UP | HOME
../../

Static Analysis of Source Code

Table of Contents

Abstract: Analysis of Source Code without "running". Large amount of research exists on this topic. Several commercial/free tools exist. The techniques (i) generate abstract syntax trees of the source code, (ii) look for pattern matches that are known to be security wise problematic, (iii) either auto-fix or alert the programmer. This is not the same as an area known as "formal verification". Taking a broader view, we could make this fall under debugging.

1 Background

  1. ../Languages/Grammars, Derivation Trees, Abstract Syntax Trees.

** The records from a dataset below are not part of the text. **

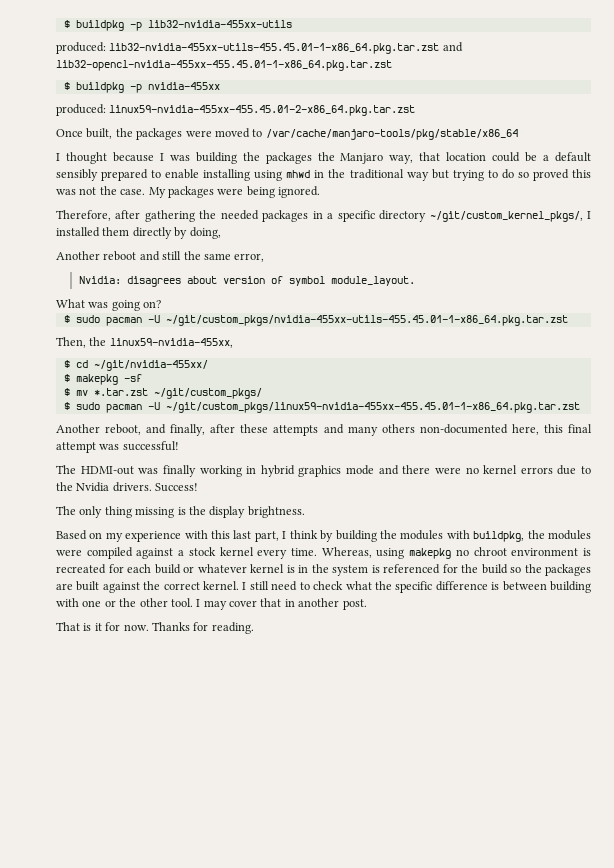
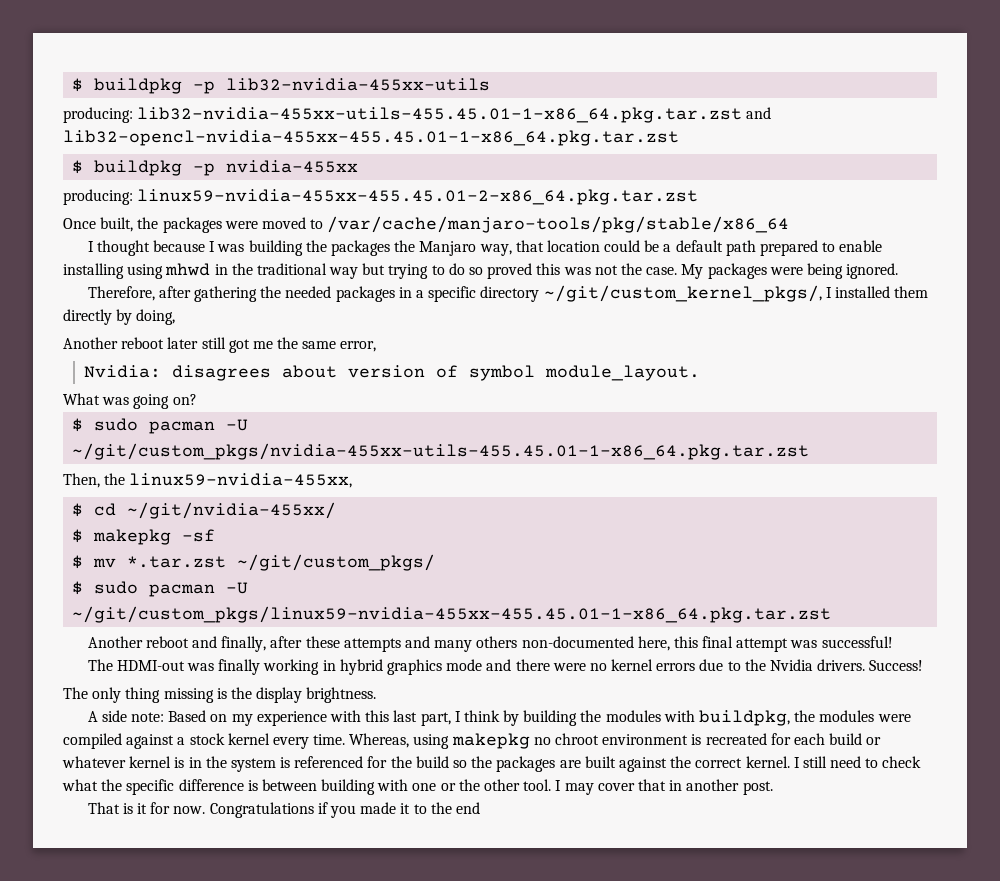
- produced: lib32-nvidia-455xx-utils-455.45.01-1-x86_64.pkg.tar.zst and lib32-opencl-nvidia-455xx-455.45.01-1-x86_64.pkg.tar.zst
+ producing: lib32-nvidia-455xx-utils-455.45.01-1-x86_64.pkg.tar.zst and lib32-opencl-nvidia-455xx-455.45.01-1-x86_64.pkg.tar.zst
- produced: linux59-nvidia-455xx-455.45.01-2-x86_64.pkg.tar.zst
+ producing: linux59-nvidia-455xx-455.45.01-2-x86_64.pkg.tar.zst
- I thought because I was building the packages the Manjaro way, that location could be a default sensibly prepared to enable installing using mhwd in the traditional way but trying to do so proved this was not the case.
+ I thought because I was building the packages the Manjaro way, that location could be a default path prepared to enable installing using mhwd in the traditional way but trying to do so proved this was not the case.
- Another reboot and still the same error,
+ Another reboot later still got me the same error,
- Another reboot, and finally, after these attempts and many others non-documented here, this final attempt was successful!
+ Another reboot and finally, after these attempts and many others non-documented here, this final attempt was successful!
- Based on my experience with this last part, I think by building the modules with buildpkg, the modules were compiled against a stock kernel every time.
+ A side note: Based on my experience with this last part, I think by building the modules with buildpkg, the modules were compiled against a stock kernel every time.
- Thanks for reading.
+ Congratulations if you made it to the end

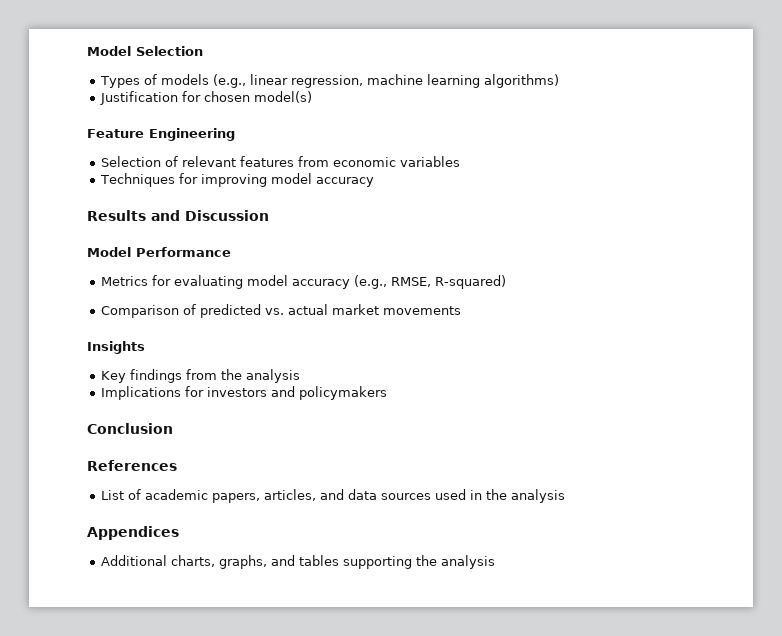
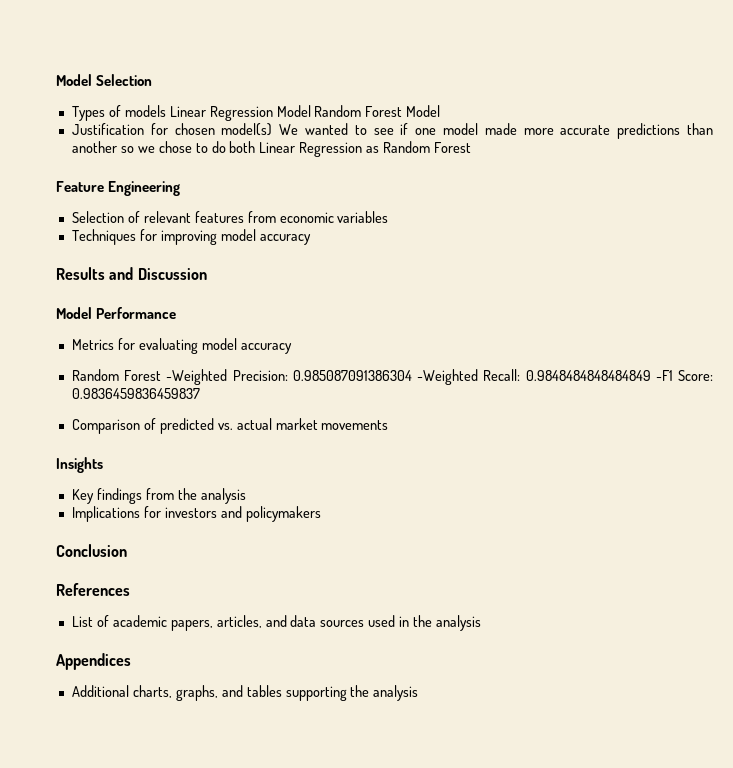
- Types of models (e.g., linear regression, machine learning algorithms)
- Justification for chosen model(s)
+ Types of models Linear Regression Model Random Forest Model
+ Justification for chosen model(s) We wanted to see if one model made more accurate predictions than another so we chose to do both Linear Regression as Random Forest
- Metrics for evaluating model accuracy (e.g., RMSE, R-squared)
+ Metrics for evaluating model accuracy
+ Random Forest -Weighted Precision: 0.985087091386304 -Weighted Recall: 0.9848484848484849 -F1 Score: 0.9836459836459837

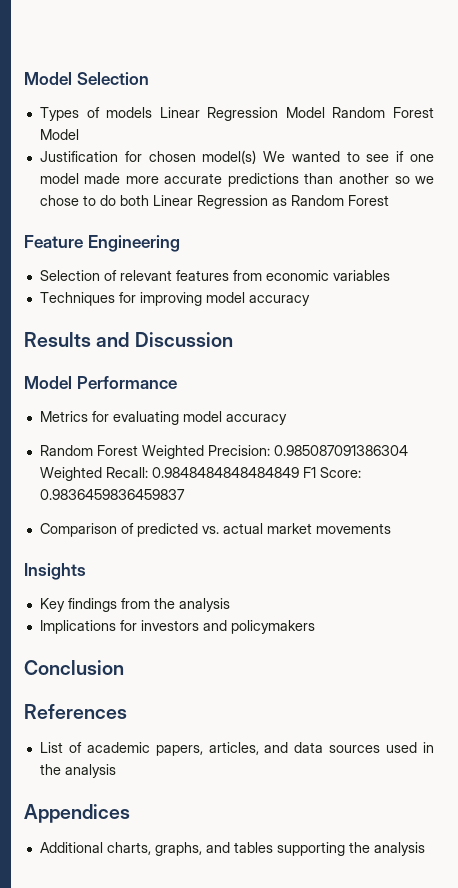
- Random Forest -Weighted Precision: 0.985087091386304 -Weighted Recall: 0.9848484848484849 -F1 Score: 0.9836459836459837
+ Random Forest Weighted Precision: 0.985087091386304 Weighted Recall: 0.9848484848484849 F1 Score: 0.9836459836459837

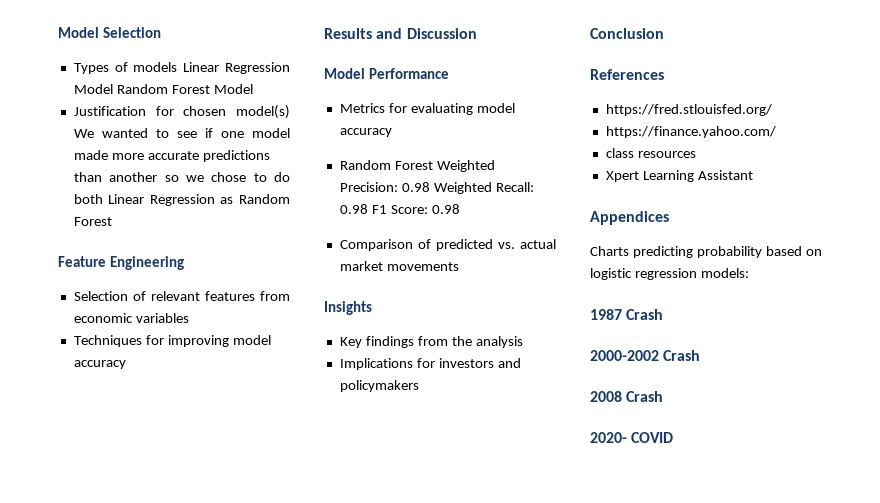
- Random Forest Weighted Precision: 0.985087091386304 Weighted Recall: 0.9848484848484849 F1 Score: 0.9836459836459837
+ Random Forest Weighted Precision: 0.98 Weighted Recall: 0.98 F1 Score: 0.98
- List of academic papers, articles, and data sources used in the analysis
+ https://fred.stlouisfed.org/
+ https://finance.yahoo.com/
+ class resources
+ Xpert Learning Assistant
  Appendices
- Additional charts, graphs, and tables supporting the analysis
+ Charts predicting probability based on logistic regression models:
+ 1987 Crash
+ 2000-2002 Crash
+ 2008 Crash
+ 2020- COVID

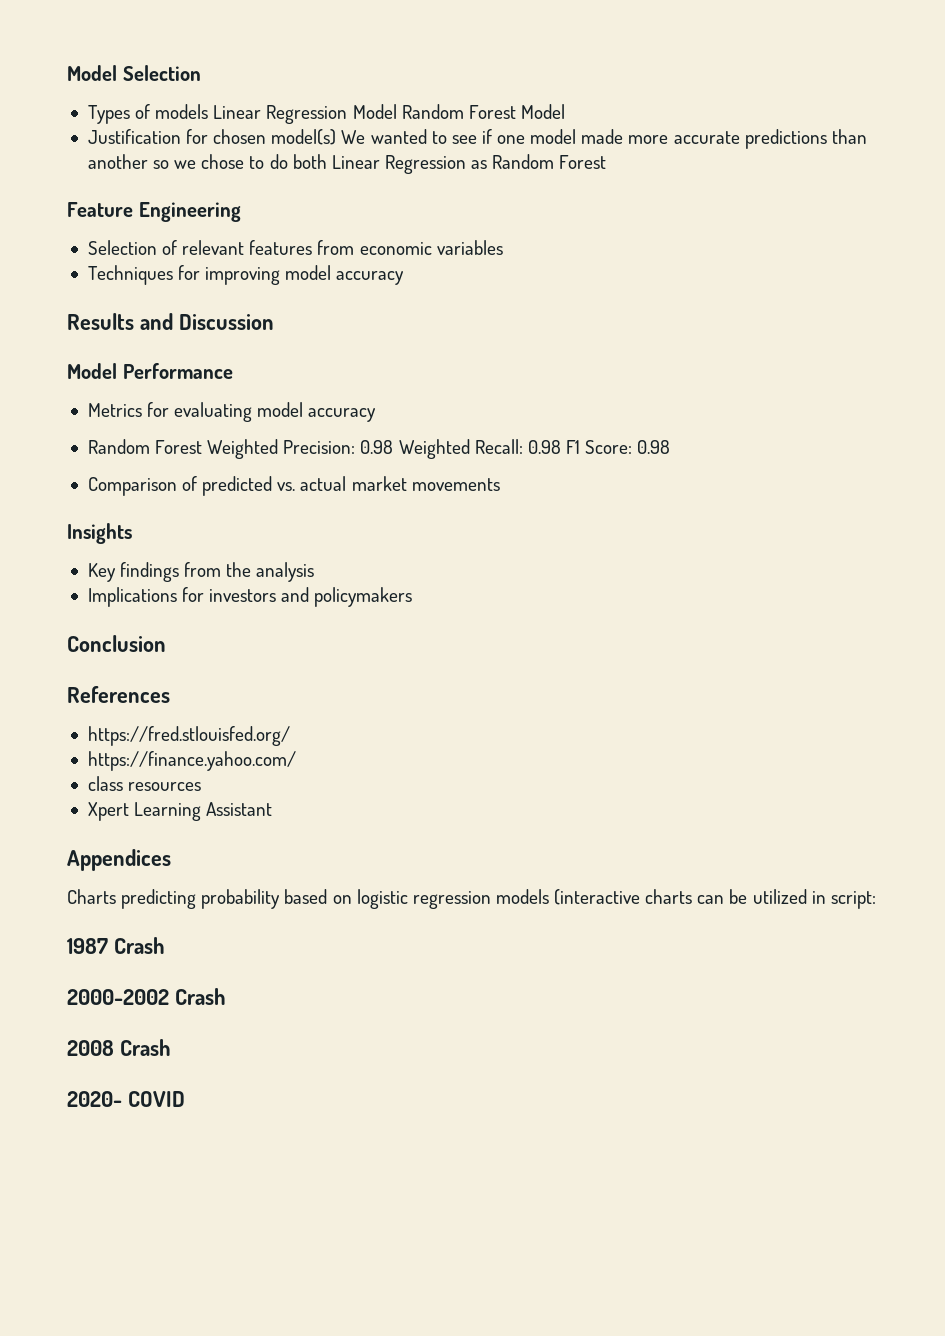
- Charts predicting probability based on logistic regression models:
+ Charts predicting probability based on logistic regression models (interactive charts can be utilized in script:

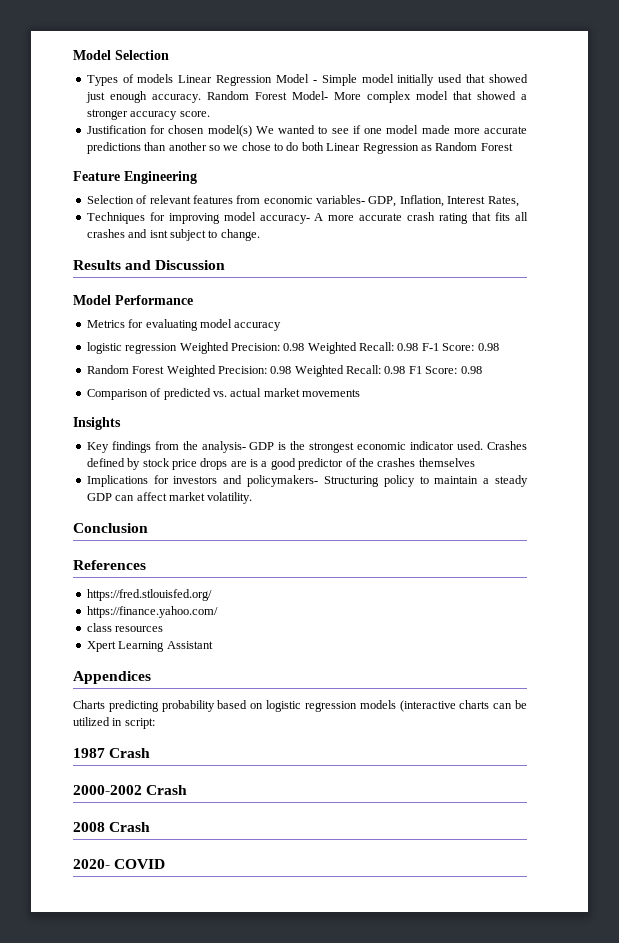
- Types of models Linear Regression Model Random Forest Model
+ Types of models Linear Regression Model - Simple model initially used that showed just enough accuracy. Random Forest Model- More complex model that showed a stronger accuracy score.
- Selection of relevant features from economic variables
+ Selection of relevant features from economic variables- GDP, Inflation, Interest Rates,
- Techniques for improving model accuracy
+ Techniques for improving model accuracy- A more accurate crash rating that fits all crashes and isnt subject to change.
+ logistic regression Weighted Precision: 0.98 Weighted Recall: 0.98 F-1 Score: 0.98
- Key findings from the analysis
- Implications for investors and policymakers
+ Key findings from the analysis- GDP is the strongest economic indicator used. Crashes defined by stock price drops are is a good predictor of the crashes themselves
+ Implications for investors and policymakers- Structuring policy to maintain a steady GDP can affect market volatility.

Required Reading.
  2. Most of the tools mentioned below use abstract syntax trees (AST).
  3. JetBrains has https://www.jetbrains.com/mps/concepts/.
  4. Eclipse Java development tools (JDT) Abstract Syntax Trees API.
  5. Formal verification is based on assertions, discrete mathematics, logic, and algorithmic theorem proving. Assertions in a well-defined math + logic based language + automatic theorem proving.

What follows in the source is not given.